Exact copies are required of the lines from the line containing "- JWT_SECRET_KEY = your_jwt_secret_key" through the final line of the listing, both included, and of no other lines.

**Material provided**
Segment Open

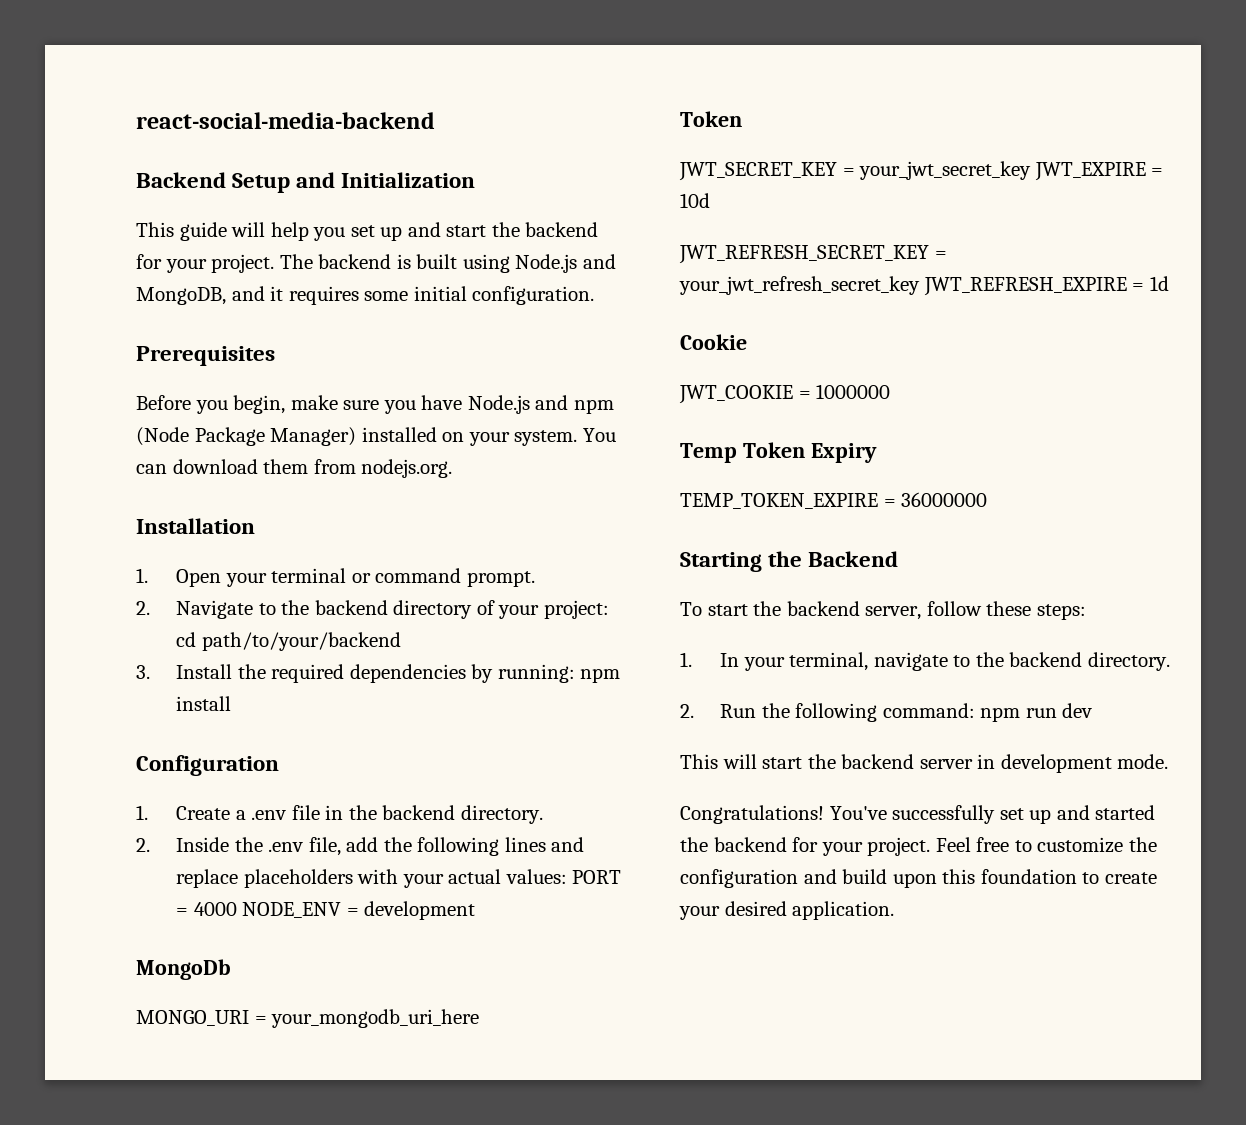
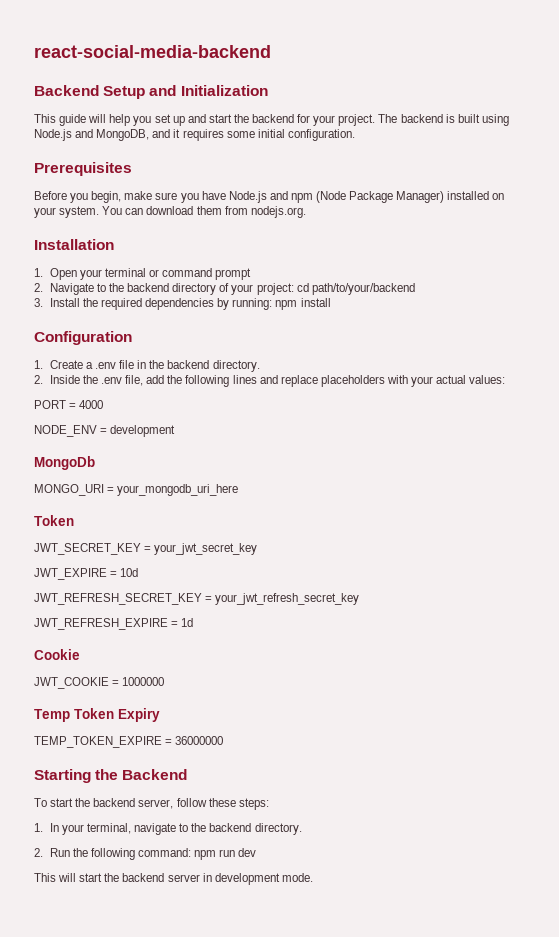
- 1. Open your terminal or command prompt.
+ 1. Open your terminal or command prompt
- 2. Inside the .env file, add the following lines and replace placeholders with your actual values: PORT = 4000 NODE_ENV = development
+ 2. Inside the .env file, add the following lines and replace placeholders with your actual values:
+ PORT = 4000
+ NODE_ENV = development
- JWT_SECRET_KEY = your_jwt_secret_key JWT_EXPIRE = 10d
+ JWT_SECRET_KEY = your_jwt_secret_key
+ JWT_EXPIRE = 10d
- JWT_REFRESH_SECRET_KEY = your_jwt_refresh_secret_key JWT_REFRESH_EXPIRE = 1d
+ JWT_REFRESH_SECRET_KEY = your_jwt_refresh_secret_key
+ JWT_REFRESH_EXPIRE = 1d
- Congratulations! You've successfully set up and started the backend for your project. Feel free to customize the configuration and build upon this foundation to create your desired application.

Segment Closed

**Output of the task**
- JWT_SECRET_KEY = your_jwt_secret_key JWT_EXPIRE = 10d
+ JWT_SECRET_KEY = your_jwt_secret_key
+ JWT_EXPIRE = 10d
- JWT_REFRESH_SECRET_KEY = your_jwt_refresh_secret_key JWT_REFRESH_EXPIRE = 1d
+ JWT_REFRESH_SECRET_KEY = your_jwt_refresh_secret_key
+ JWT_REFRESH_EXPIRE = 1d
- Congratulations! You've successfully set up and started the backend for your project. Feel free to customize the configuration and build upon this foundation to create your desired application.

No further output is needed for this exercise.